I — Até cinco anos após o término do exercício de mandato, de cargo em comissão ou de função de confiança;

II — Dentro do prazo prescricional previsto em lei específica para faltas disciplinares puníveis com demissão a bem do serviço público, nos casos de exercício de cargo efetivo ou emprego;

III — Até cinco anos da data da apresentação à administração pública da prestação de contas final pelas entidades referidas no parágrafo único do artigo 1º desta lei”.

A existência de três prazos prescricionais aplicáveis por inúmeras vezes tornou-se motivo de controvérsia nos tribunais, em especial circunstância quando se trata de hipóteses de servidores investidos em função de confiança. A partir disso, a proposta legislativa prevê a alteração do texto previsto no artigo 23, passando a consignar um único prazo: dez anos a contar da data do fato, o que, em determinada medidas circunstâncias, apresenta um cenário de segurança jurídica, ainda que alcance um período demasiadamente extenso.

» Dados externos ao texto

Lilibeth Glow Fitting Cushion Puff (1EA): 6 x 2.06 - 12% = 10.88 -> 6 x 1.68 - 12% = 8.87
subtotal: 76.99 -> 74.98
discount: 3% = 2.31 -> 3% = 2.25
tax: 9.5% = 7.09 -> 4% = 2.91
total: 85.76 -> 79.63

Controversa é a previsão da inserção do §2º, que prevê a possibilidade de prescrição de ressarcimento do dano e a perda de valores de origem privada. O referido dispositivo prevê um prazo de 20 anos de prescrição, contudo, embora louvável a pretensão, é pouco provável que tal dispositivo encontre aprovação na Comissão de Constituição de Justiça, dado o fato de que conflita com a previsão contida no 37, §5º, da Constituição Federal, bem como com o recente entendimento firmado pelo Supremo Tribunal Federal através do Tema 897 [5], em que restou consignada a imprescritibilidade das ações de ressarcimento ao erário fundadas em ato doloso de improbidade administrativa.

Destarte, em que pese seja louvável a reforma que, em muitos aspectos, corresponde ao entendimento doutrinário e jurisprudencial, compreendemos que há um longo caminho a percorrer, na medida em que aspectos importantes relacionados às garantias constitucionais do demandado não foram contemplados, como, por exemplo, o direito de ser ouvido. Assim sendo, trata-se de campo que ainda necessita de estudo antes de maiores alterações, sob pena de modificações que, a longo prazo, venham a prejudicar o polo passivo da ação civil pública por improbidade administrativa.

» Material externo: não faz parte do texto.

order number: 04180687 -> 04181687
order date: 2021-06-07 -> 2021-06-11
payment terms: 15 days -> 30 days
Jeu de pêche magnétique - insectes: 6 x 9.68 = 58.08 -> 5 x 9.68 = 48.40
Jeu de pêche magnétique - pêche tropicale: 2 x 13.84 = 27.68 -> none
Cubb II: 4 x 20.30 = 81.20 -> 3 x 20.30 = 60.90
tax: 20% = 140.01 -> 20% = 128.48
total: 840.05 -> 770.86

Diante dessas considerações, nos últimos anos, verifica-se um cenário de incentivo orçamentário e institucional para que o Ministério Público criasse instrumentos próprios para o fim de estabelecer inquéritos civis e ações civis públicas. Assim, conforme referido inicialmente, estas breves anotações não pretendem aprofundar as temáticas e, sim, inaugurar campos de debate acerca da tentativa de reforma da Lei de Improbidade Administrativa, que em breve alcançará os seus 30 anos de vigência.

Por Marcos Pippi e Juliano Viera da Costa

 

[1] Exposição de Motivos. Lei de Improbidade Administrativa. Diário do Congresso Nacional – Seção 1 – 17/8/1991, Página 14124.

[2] Justificativa do Projeto de Lei nº 10.887/2015. Câmara dos Deputados. Disponível em: <https://www.camara.leg.br/>. Acesso em 22/07/2020.

[3] STJ. REsp 622.234/SP. Rel. Mauro Campbell Marques, Segunda Turma, julgado em 01/10/2009, DJe 15/10/2009.

[4] STJ. AgRg nos EDcl no AREsp 419.769/SC, Rel. Ministro Herman Benjamin, Segunda Turma, julgado em 18/10/2016, DJe 25/10/2016.

[5] Tema 897: “São imprescritíveis as ações de ressarcimento ao erário fundadas na prática de ato doloso de improbidade administrativa”.